An anonymous reader writes "For those who think that online testing is an obvious idea, please be advised that the USPTO recently issued U.S. Patent No. 6,513,042 for online testing to two Ohio inventors. According to an article in NEOhio CrainTech, "As of last week, Test Central Inc. in Cleveland owns the U.S. patent to conduct testing via the Internet and, in essence, owns the online testing business.""

14 of 48 comments (clear)

  1. looks like you can patent anything these days by ibbie · · Score: 3, Funny

    *runs and patents slashdot trolling before it's too late*

    --
    The wise follow a damned path, for to know is to be forsaken.
  2. Higher Learning by g(zerofunk.org) · · Score: 3, Interesting

    It will be interesting to see what this does for Colleges and Universities, at the university I attended they were pushing for 50% of all classes to be offered online by 2010. This included quizzes and tests.
    g

  3. I'd like to patent... by MacAndrew · · Score: 2, Funny

    I'd like to patent online cheating. Licenses will come dear.

    I used to wonder if my professors could be replaced by a VCR, perhaps even year to year with material that hasn't changed. But at some point the learning experience must be compromised, however great the financial savings.

    Regardless ... this sounds as bright as the one-click purchase patent. Can't these people just compete on quality of service?

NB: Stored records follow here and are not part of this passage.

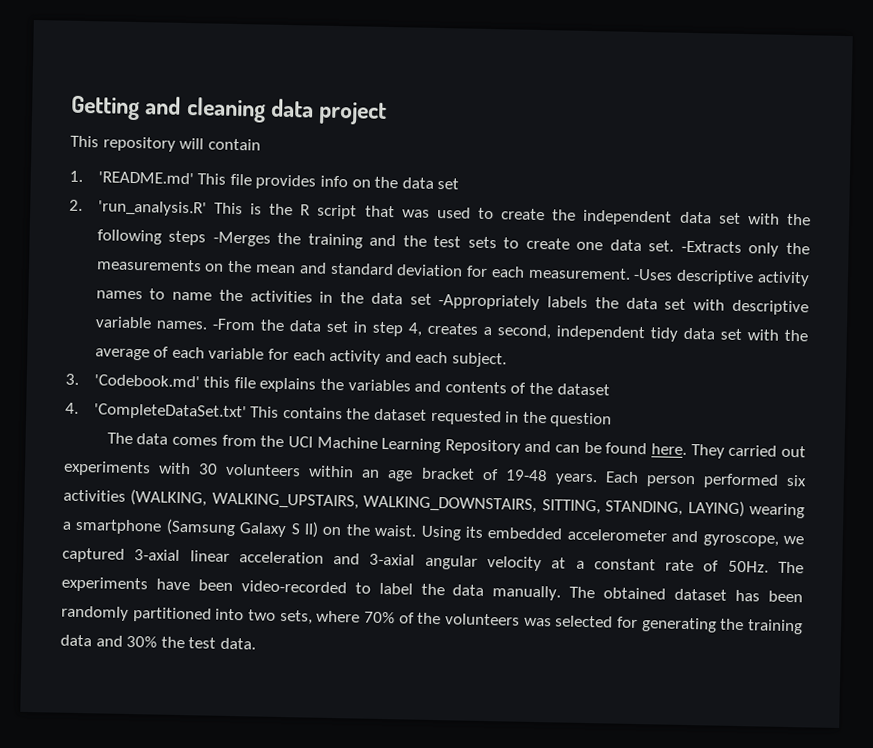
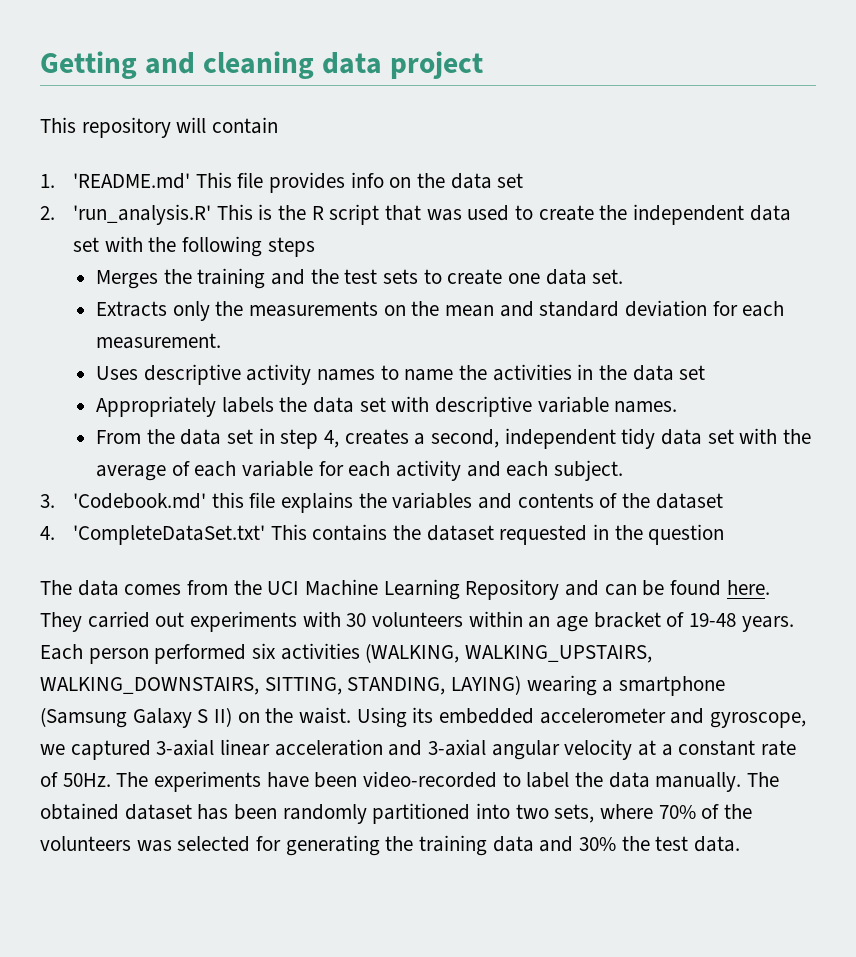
[212,231,271,247] -Merges -> [95,270,158,289] // Merges
[680,240,742,253] -Extracts -> [95,301,167,317] // Extracts
[633,268,674,281] -Uses -> [95,366,138,380] // Uses
[438,294,541,311] -Appropriately -> [95,396,216,417] // Appropriately
[211,318,256,331] -From -> [95,430,141,444] // From

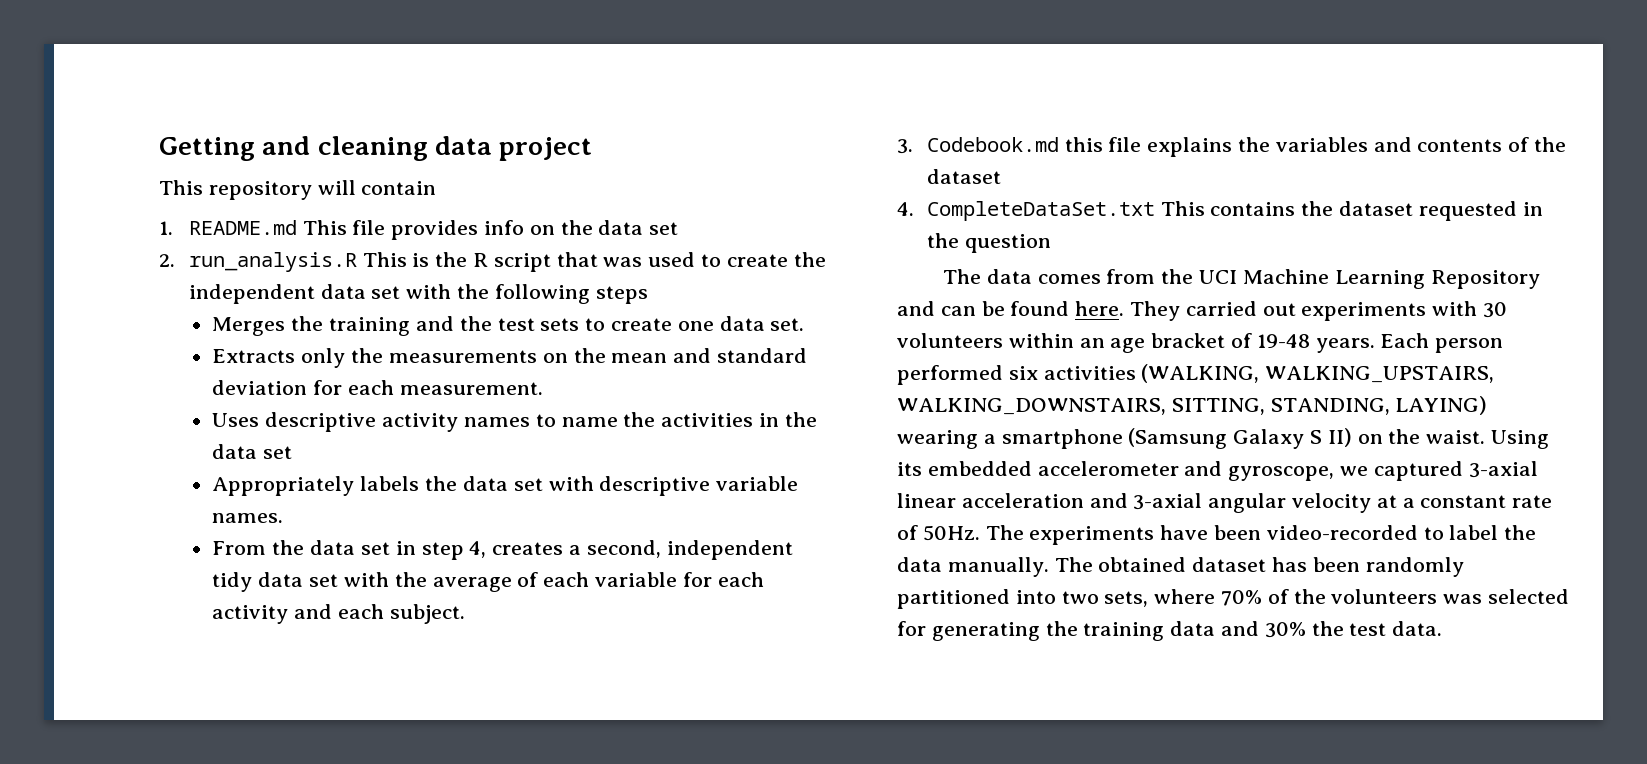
[72,173,190,189] 'README.md' -> [188,220,297,235] README.md
[72,204,211,225] 'run_analysis.R' -> [188,252,357,272] run_analysis.R
[72,493,206,509] 'Codebook.md' -> [926,137,1059,152] Codebook.md
[72,525,265,545] 'CompleteDataSet.txt' -> [926,201,1155,221] CompleteDataSet.txt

  4. Breadth: Doesn't cover all online tests by DeadSea · · Score: 4, Informative
    The patent does not cover all online tests. There are numerous ways to avoid infringing on this patent.

    In claim 1:

    wherein a test-taker is required to pay to take the compiled test;
    If there is no money involved you do not violate this patent. If you pay for a course and take a test as part of that course there are other ways around it

    In claim 13:

    wherein a test-maker and a proprietor of the first computer share the revenues generated by the test-taker taking the test.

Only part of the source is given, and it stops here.